START INFORMATION PROVIDED
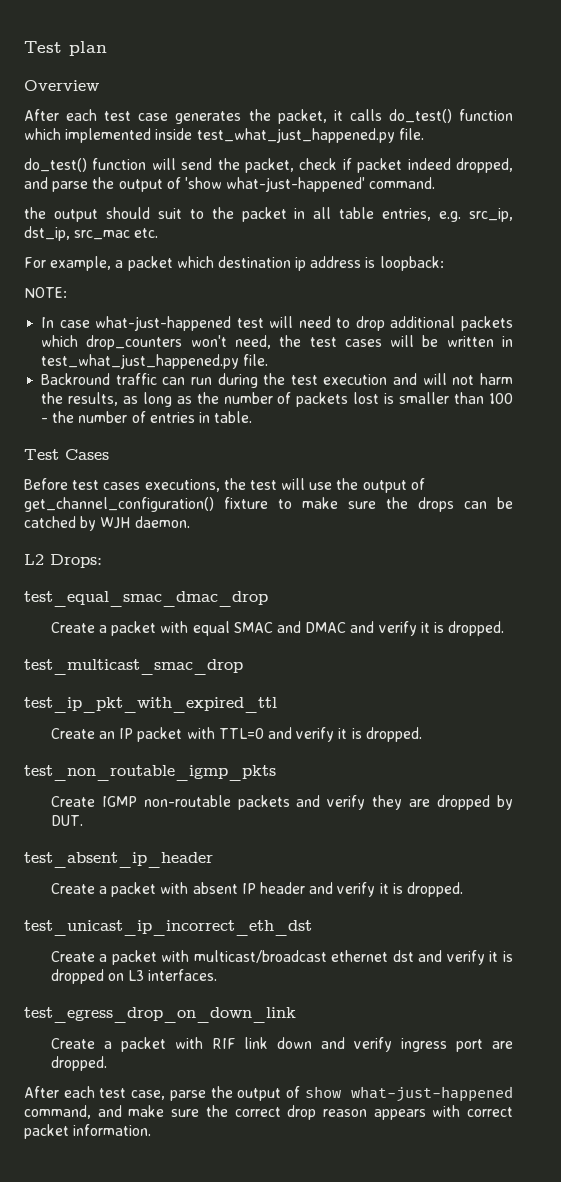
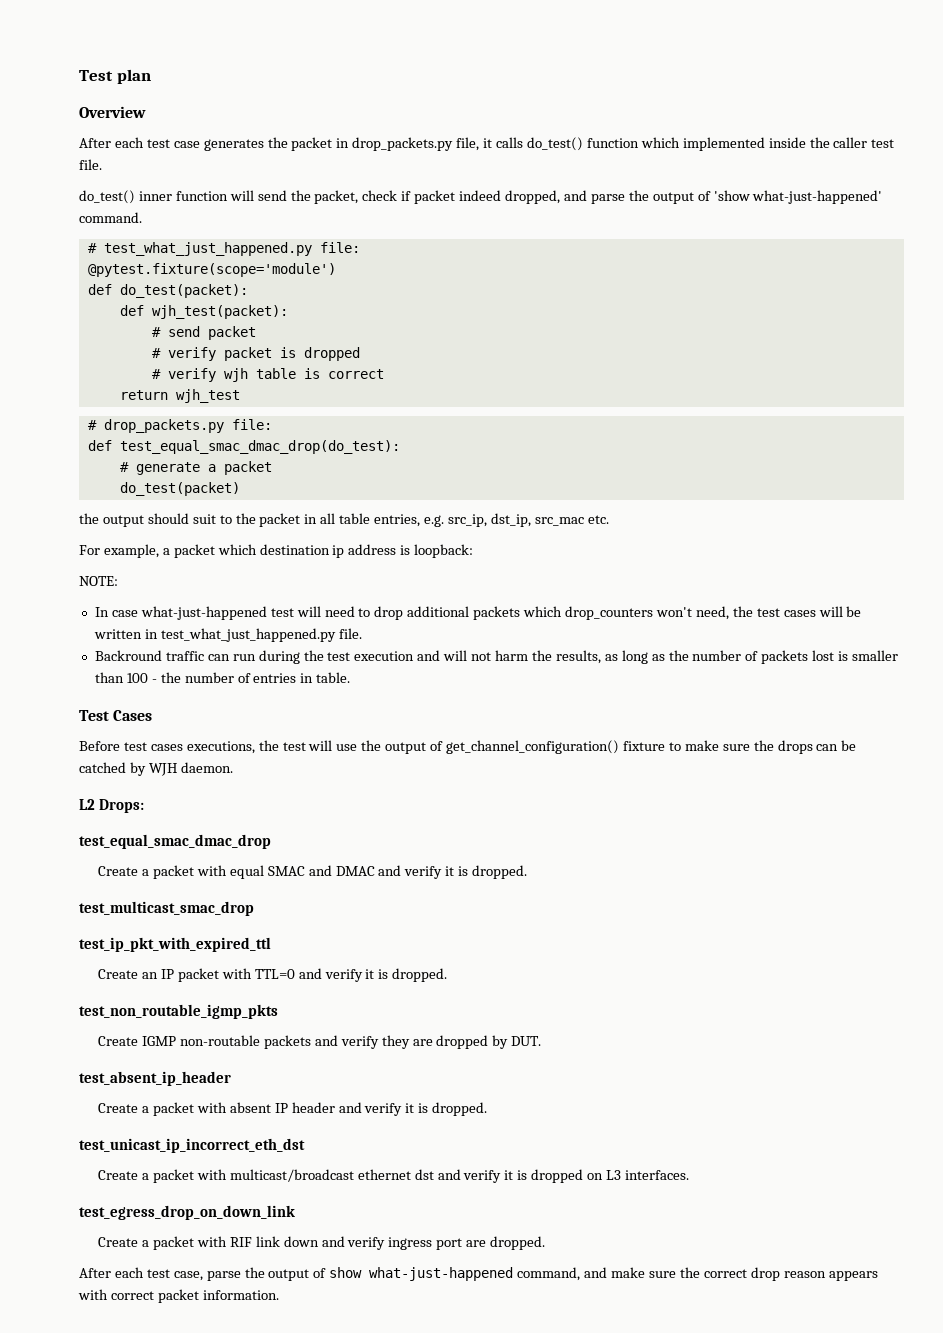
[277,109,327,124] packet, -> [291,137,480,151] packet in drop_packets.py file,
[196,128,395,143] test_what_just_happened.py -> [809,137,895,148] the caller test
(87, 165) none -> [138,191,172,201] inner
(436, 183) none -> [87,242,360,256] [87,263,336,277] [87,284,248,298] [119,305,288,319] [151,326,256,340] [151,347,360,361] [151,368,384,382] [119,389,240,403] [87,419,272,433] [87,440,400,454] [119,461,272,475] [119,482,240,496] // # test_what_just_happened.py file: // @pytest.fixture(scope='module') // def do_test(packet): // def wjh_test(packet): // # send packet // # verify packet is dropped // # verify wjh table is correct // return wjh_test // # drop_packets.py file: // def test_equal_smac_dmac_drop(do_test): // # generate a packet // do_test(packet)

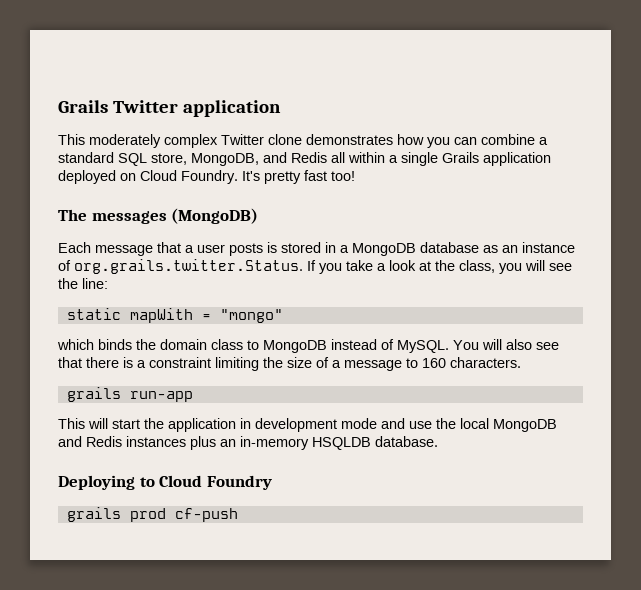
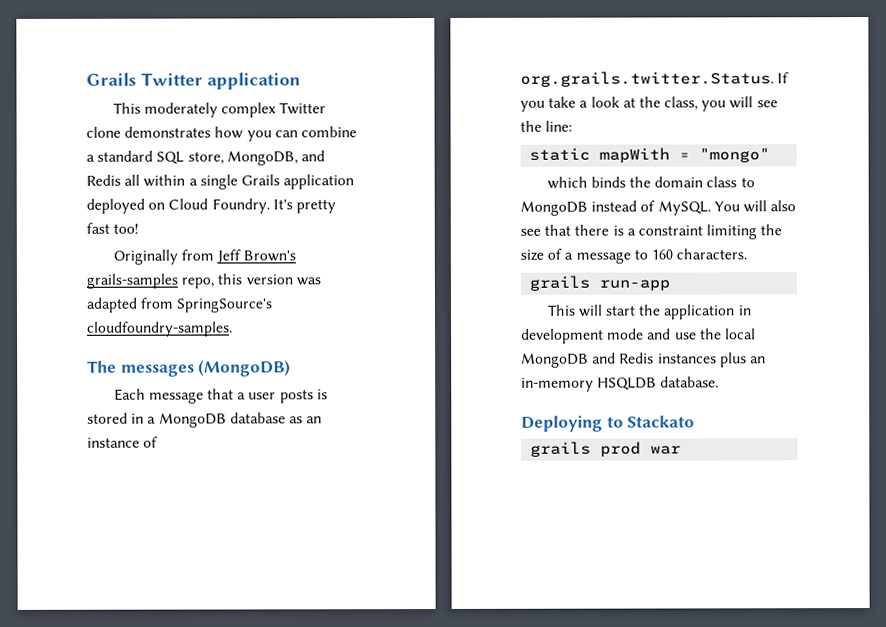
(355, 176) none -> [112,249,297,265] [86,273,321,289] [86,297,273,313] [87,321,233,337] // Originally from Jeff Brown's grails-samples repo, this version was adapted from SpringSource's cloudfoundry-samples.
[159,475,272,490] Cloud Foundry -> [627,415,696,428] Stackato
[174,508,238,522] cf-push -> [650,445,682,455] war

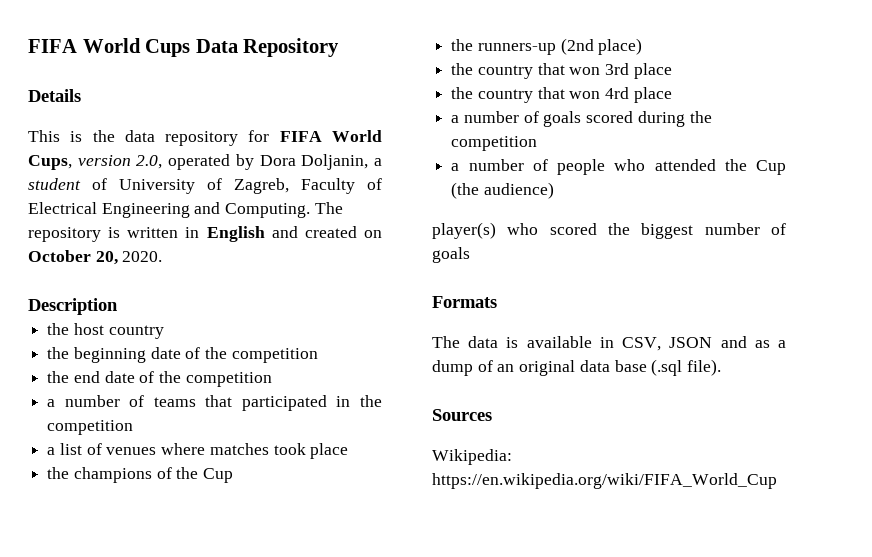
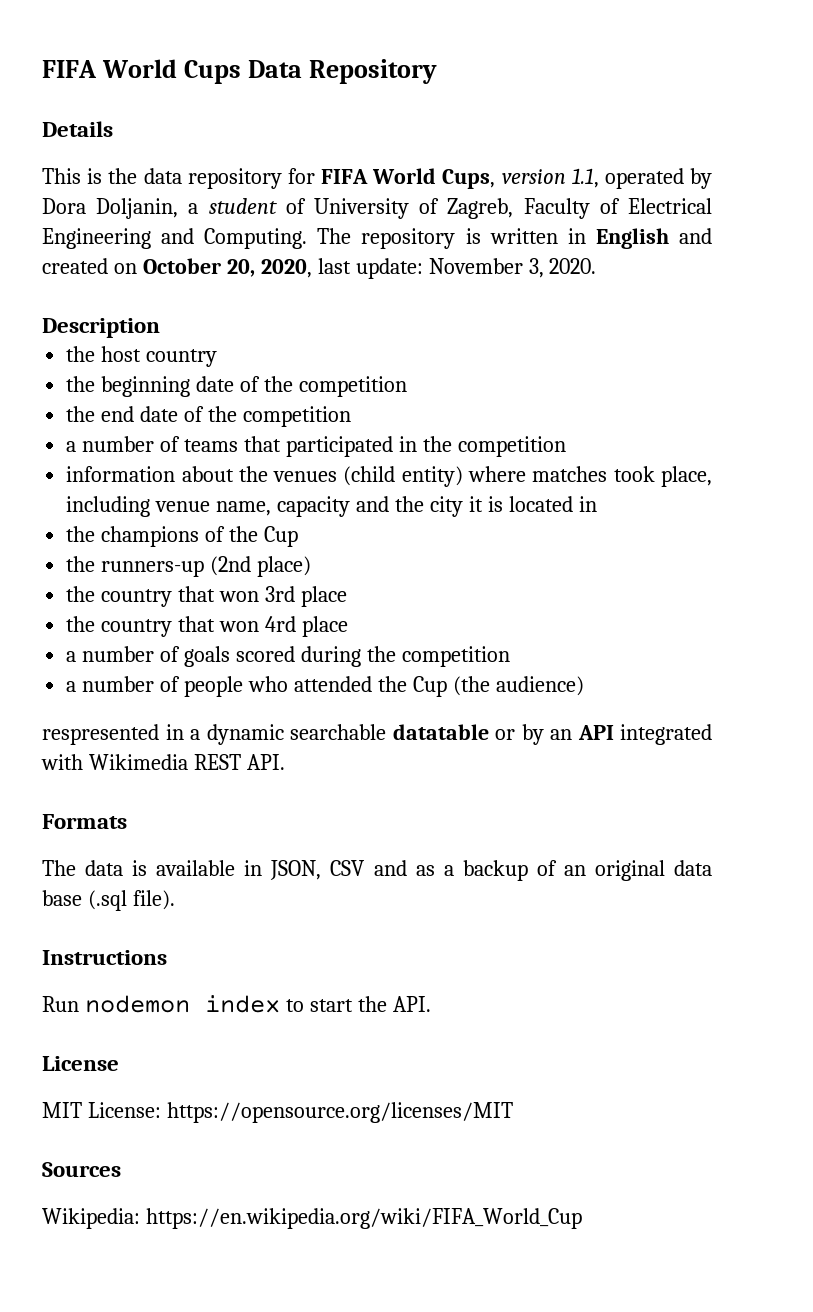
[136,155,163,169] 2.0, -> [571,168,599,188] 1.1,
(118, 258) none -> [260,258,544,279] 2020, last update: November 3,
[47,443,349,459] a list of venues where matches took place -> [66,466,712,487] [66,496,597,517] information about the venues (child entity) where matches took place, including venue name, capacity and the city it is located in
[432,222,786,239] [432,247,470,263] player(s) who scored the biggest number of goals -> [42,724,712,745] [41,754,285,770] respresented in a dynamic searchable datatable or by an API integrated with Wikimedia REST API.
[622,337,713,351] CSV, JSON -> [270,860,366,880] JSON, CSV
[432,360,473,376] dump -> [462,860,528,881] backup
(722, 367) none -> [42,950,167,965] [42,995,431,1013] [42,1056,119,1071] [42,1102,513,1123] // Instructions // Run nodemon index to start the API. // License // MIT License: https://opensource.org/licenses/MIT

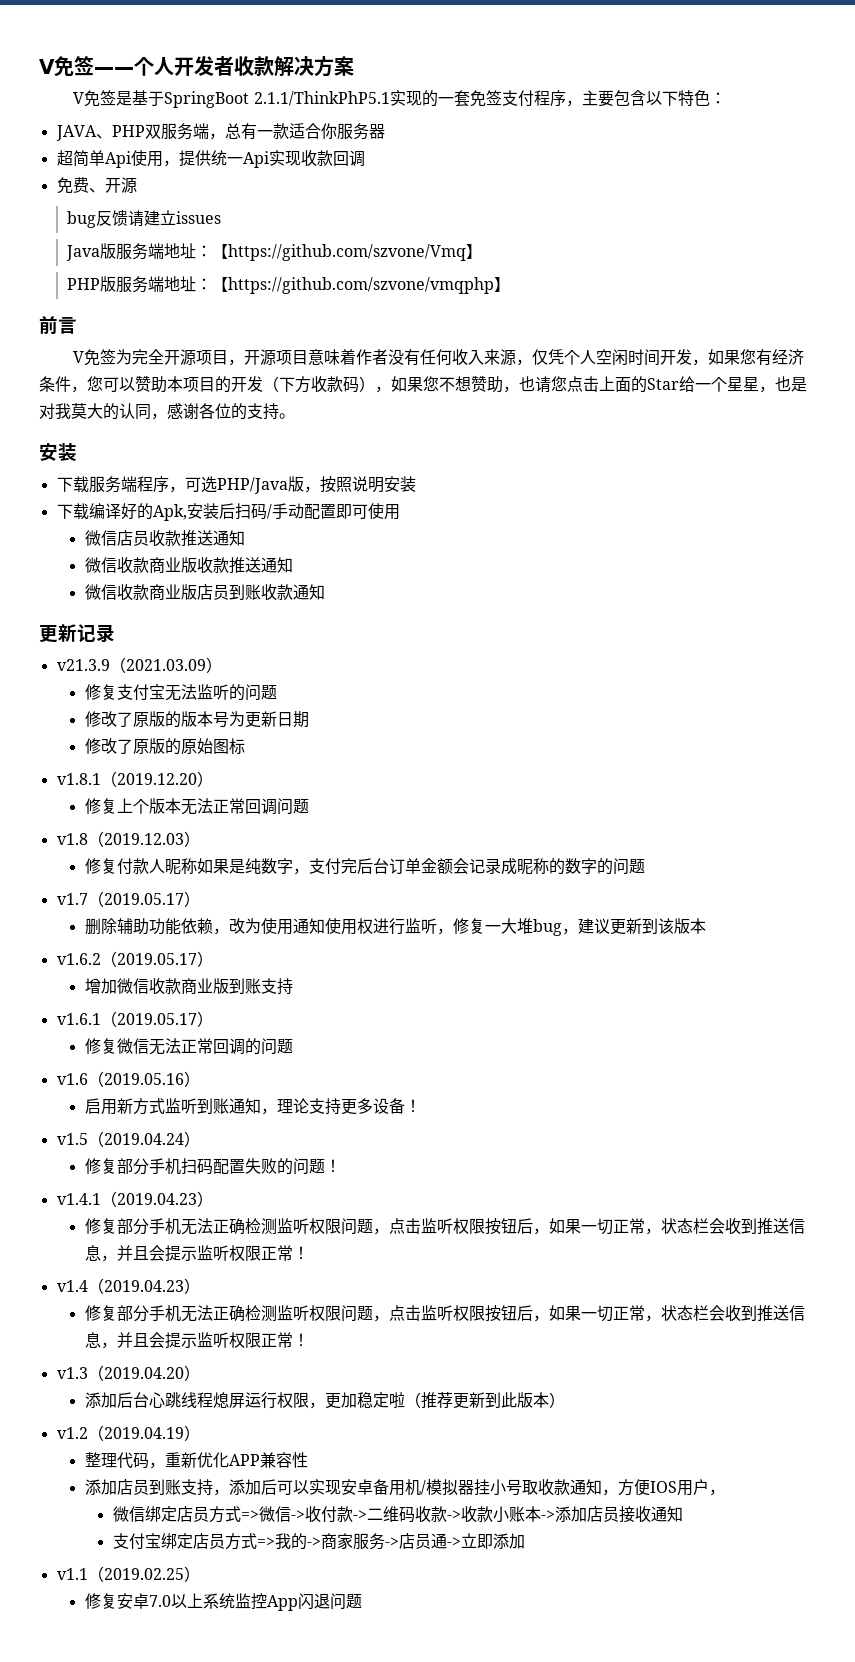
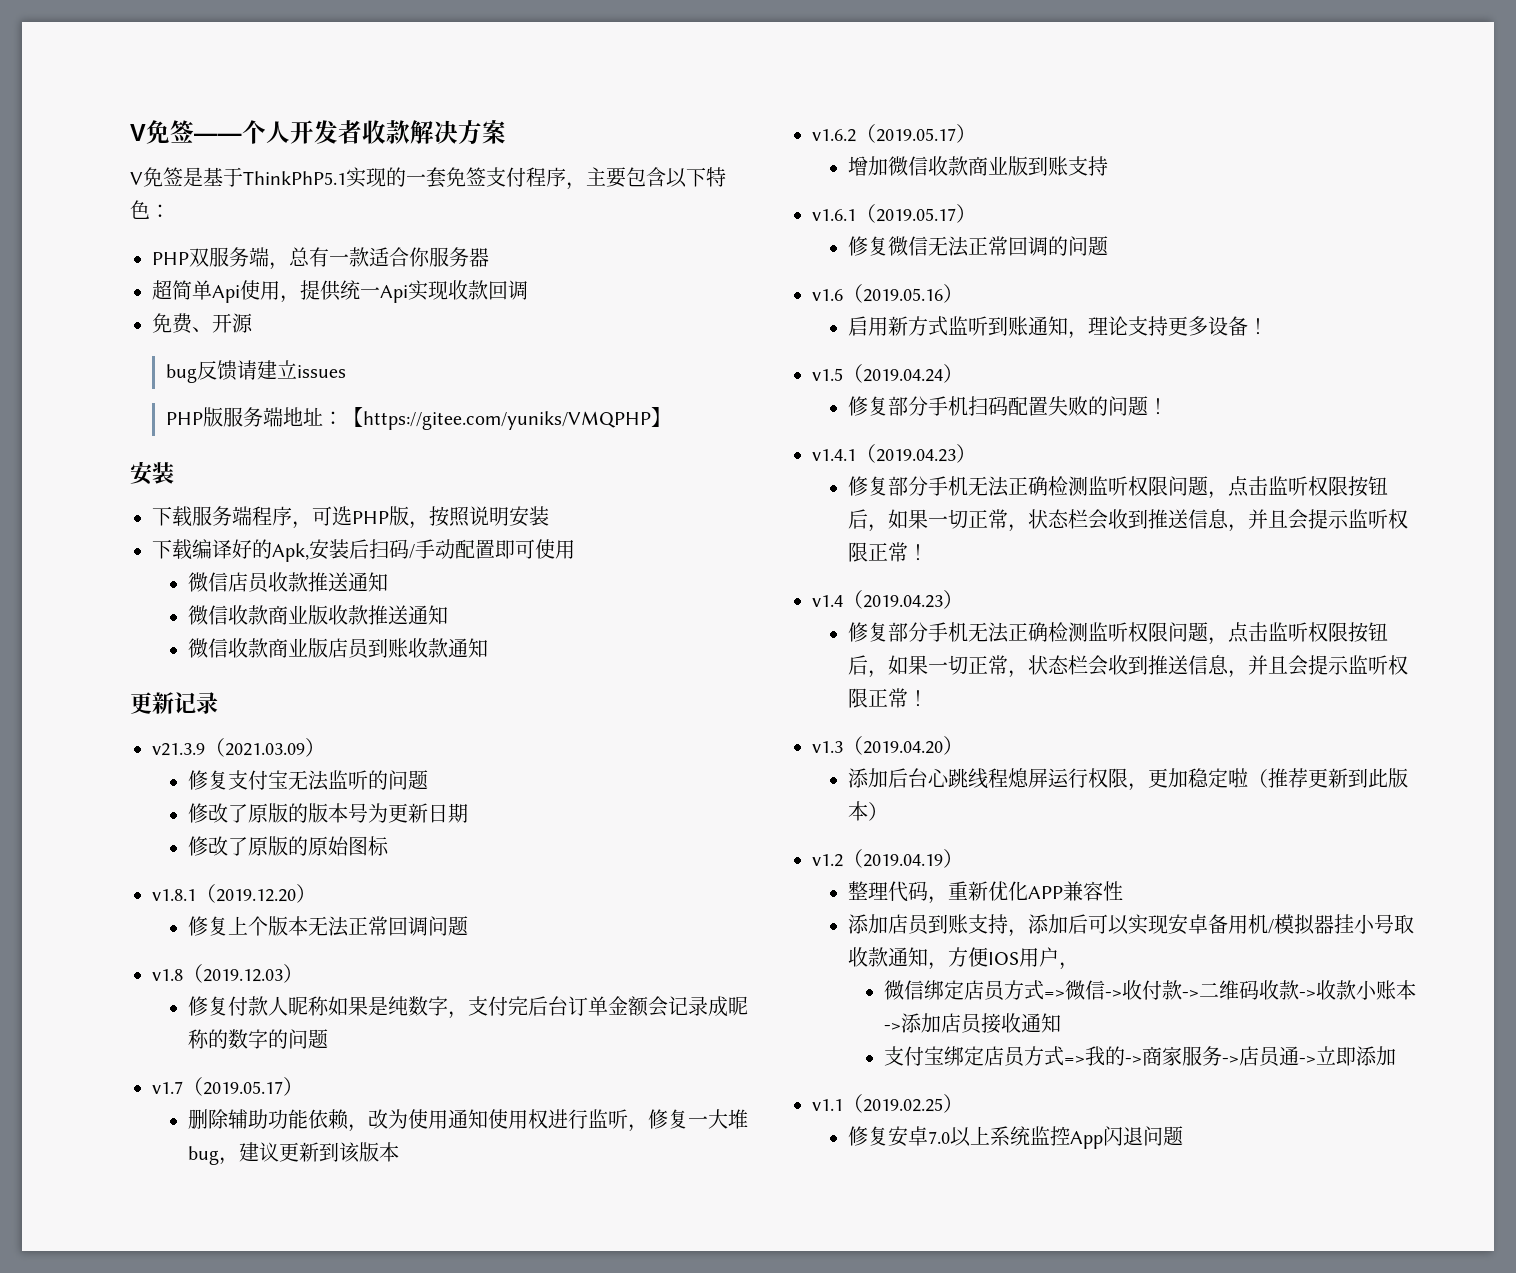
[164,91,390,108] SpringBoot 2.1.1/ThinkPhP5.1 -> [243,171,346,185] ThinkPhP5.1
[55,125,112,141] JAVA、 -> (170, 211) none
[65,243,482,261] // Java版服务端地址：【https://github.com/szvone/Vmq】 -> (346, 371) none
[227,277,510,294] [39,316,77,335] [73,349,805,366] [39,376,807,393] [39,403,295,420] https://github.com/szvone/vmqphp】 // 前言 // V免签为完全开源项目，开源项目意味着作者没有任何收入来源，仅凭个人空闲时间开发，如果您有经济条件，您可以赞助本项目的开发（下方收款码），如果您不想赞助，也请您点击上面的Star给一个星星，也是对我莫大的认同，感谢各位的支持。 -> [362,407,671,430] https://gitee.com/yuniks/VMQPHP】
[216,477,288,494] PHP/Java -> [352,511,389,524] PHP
END INFORMATION PROVIDED
* _THE PROBLEM_: Each line above that contains "file" must be copied out.

* _RESULT BELOW_:
[277,109,327,124] packet, -> [291,137,480,151] packet in drop_packets.py file,
(436, 183) none -> [87,242,360,256] [87,263,336,277] [87,284,248,298] [119,305,288,319] [151,326,256,340] [151,347,360,361] [151,368,384,382] [119,389,240,403] [87,419,272,433] [87,440,400,454] [119,461,272,475] [119,482,240,496] // # test_what_just_happened.py file: // @pytest.fixture(scope='module') // def do_test(packet): // def wjh_test(packet): // # send packet // # verify packet is dropped // # verify wjh table is correct // return wjh_test // # drop_packets.py file: // def test_equal_smac_dmac_drop(do_test): // # generate a packet // do_test(packet)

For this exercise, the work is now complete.